[Your assignment]
Starting at the first line of the listing below, repeat each line exactly until the line containing "[110,503,123,517] 7. -> (201, 440) none", which you include. Leave out pictures.
↓↓↓
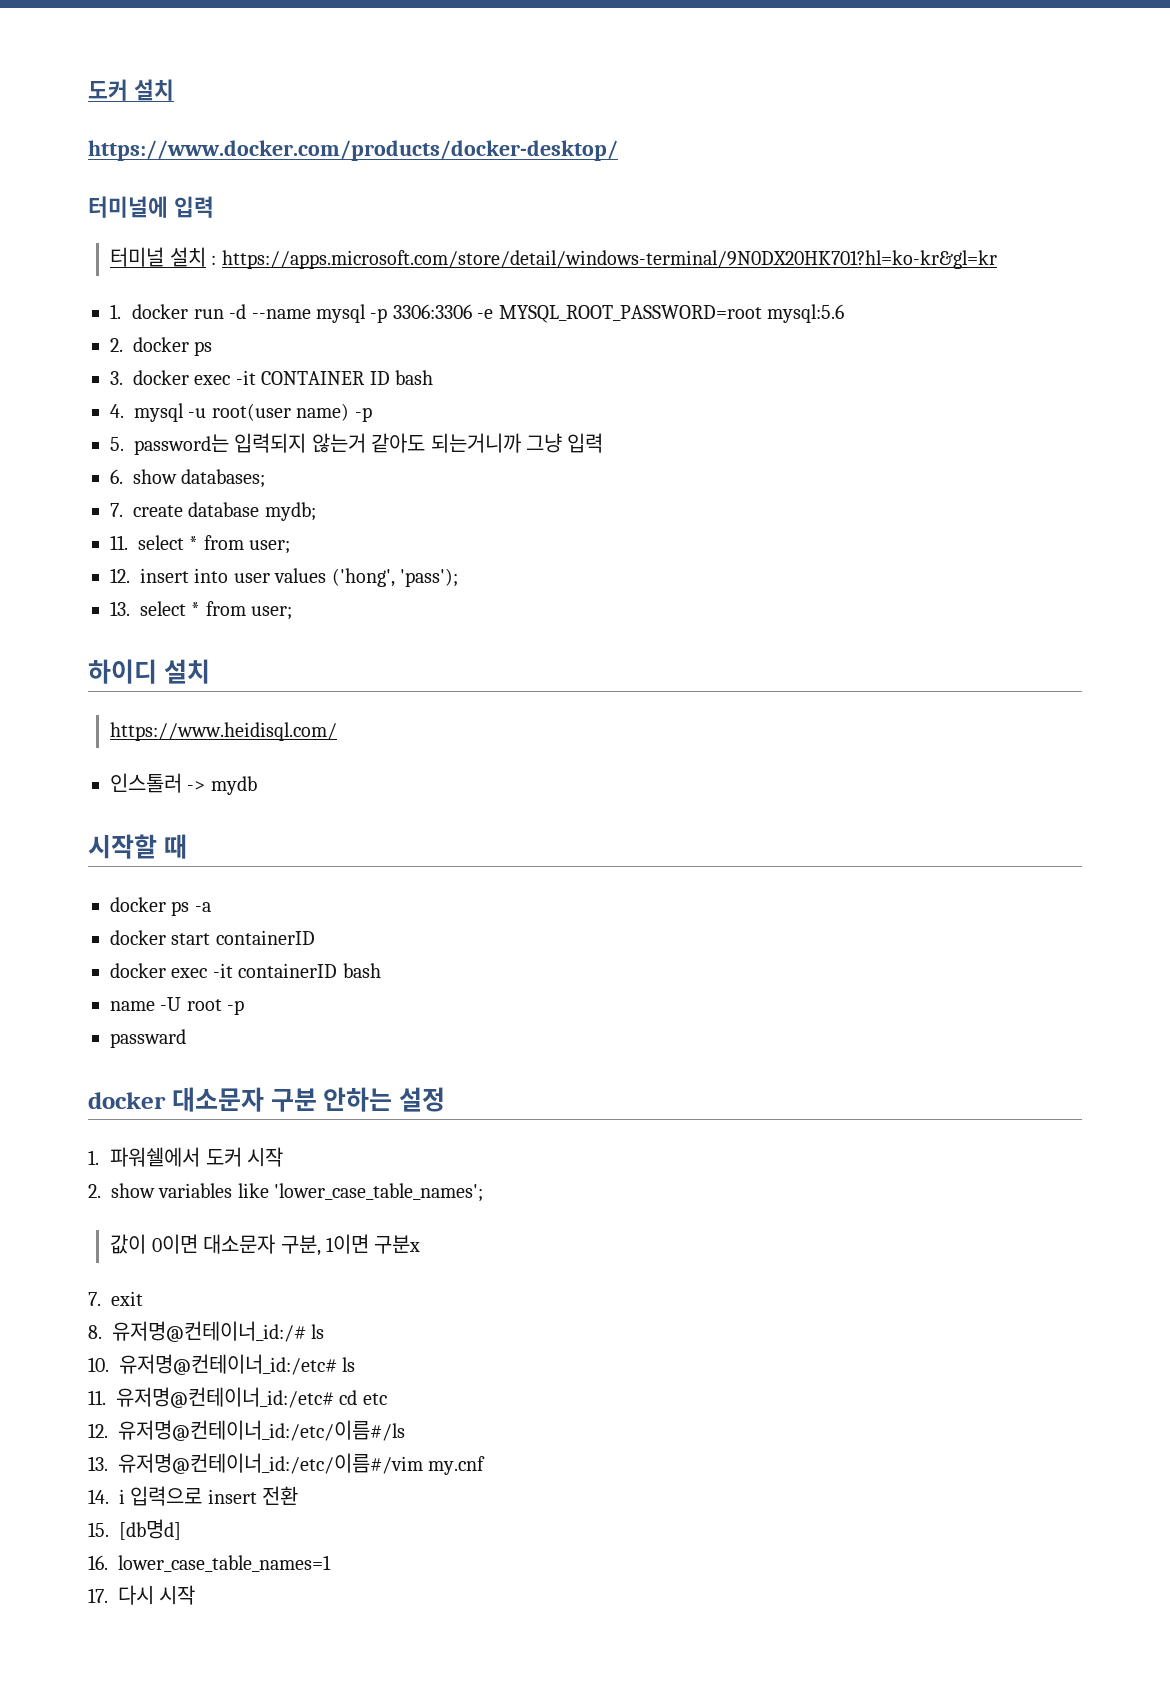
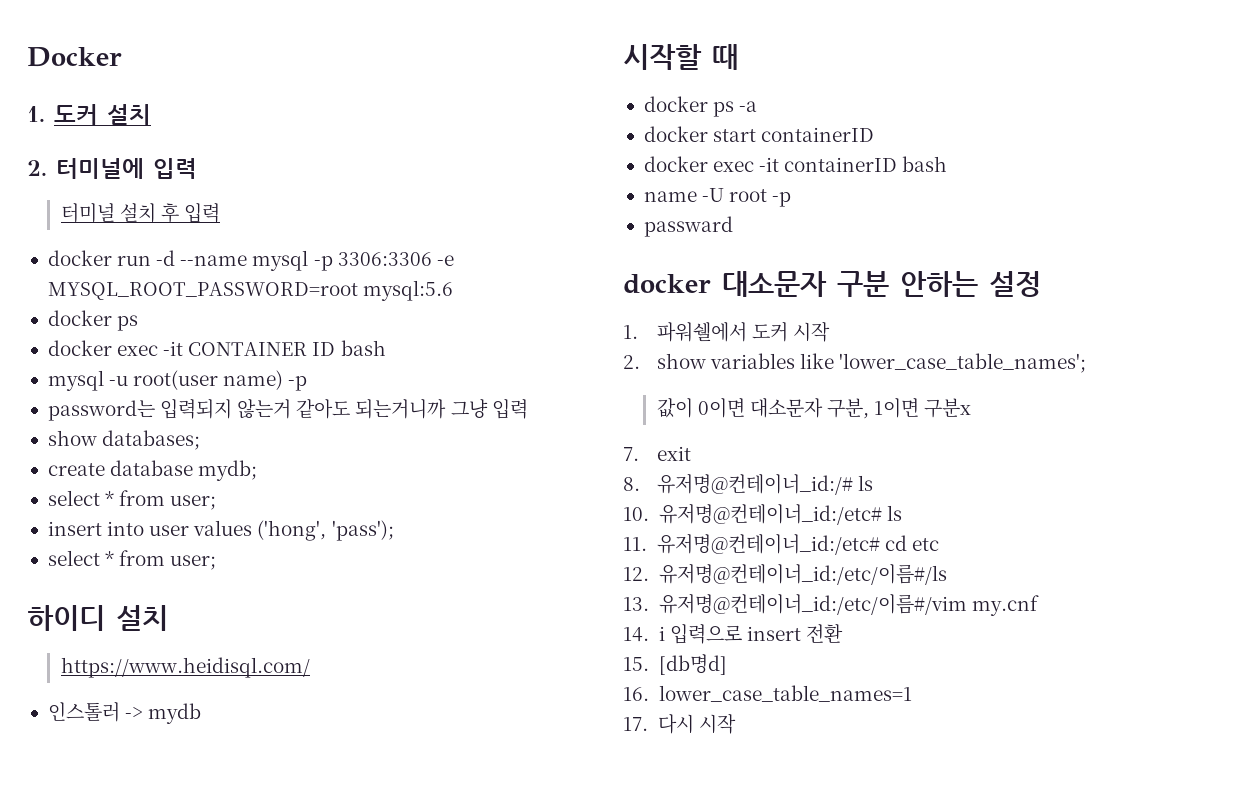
(88, 90) none -> [27,47,122,67] [27,106,45,122] Docker // 1.
[88,140,618,161] https://www.docker.com/products/docker-desktop/ // -> [27,160,47,176] 2.
[211,250,997,269] [110,304,121,319] : https://apps.microsoft.com/store/detail/windows-terminal/9N0DX20HK701?hl=ko-kr&gl=kr // 1. -> [160,203,220,223] 후 입력 //
[110,338,123,352] 2. -> (454, 290) none
[110,371,123,385] 3. -> (139, 323) none
[110,404,124,418] 4. -> (386, 348) none
[110,437,124,451] 5. -> (308, 383) none
[110,469,123,484] 6. -> (528, 409) none
[110,503,123,517] 7. -> (201, 440) none
[110,535,291,554] [110,568,130,583] 11. select * from user; // 12. -> [47,490,217,510] select * from user; //
[110,601,130,616] 13. -> (394, 530) none

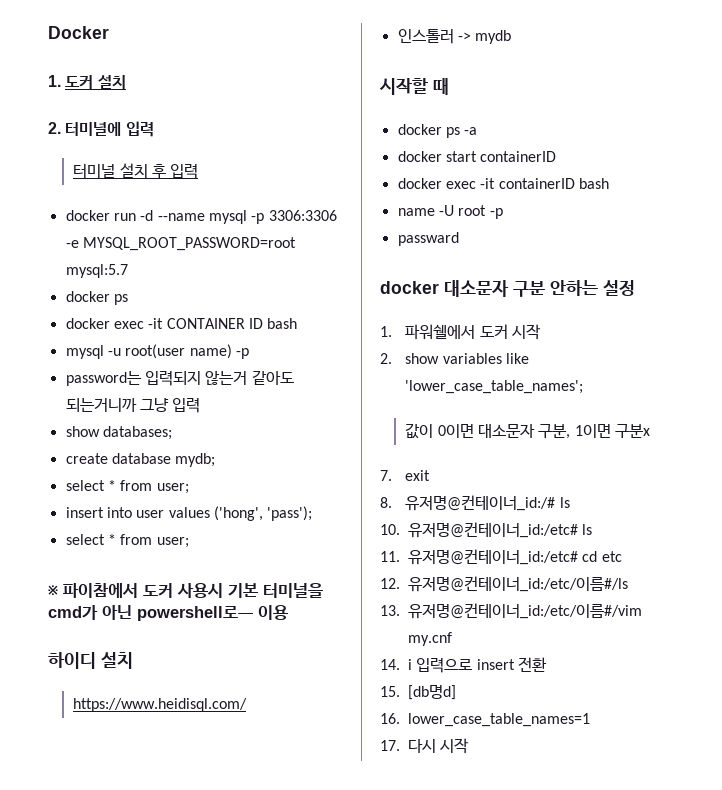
[363,280,454,301] mysql:5.6 -> [65,264,128,278] mysql:5.7
(217, 562) none -> [48,583,324,598] [48,605,289,621] // ※ 파이참에서 도커 사용시 기본 터미널을 cmd가 아닌 powershell로ㅡ 이용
↑↑↑
[Answer below]
(88, 90) none -> [27,47,122,67] [27,106,45,122] Docker // 1.
[88,140,618,161] https://www.docker.com/products/docker-desktop/ // -> [27,160,47,176] 2.
[211,250,997,269] [110,304,121,319] : https://apps.microsoft.com/store/detail/windows-terminal/9N0DX20HK701?hl=ko-kr&gl=kr // 1. -> [160,203,220,223] 후 입력 //
[110,338,123,352] 2. -> (454, 290) none
[110,371,123,385] 3. -> (139, 323) none
[110,404,124,418] 4. -> (386, 348) none
[110,437,124,451] 5. -> (308, 383) none
[110,469,123,484] 6. -> (528, 409) none
[110,503,123,517] 7. -> (201, 440) none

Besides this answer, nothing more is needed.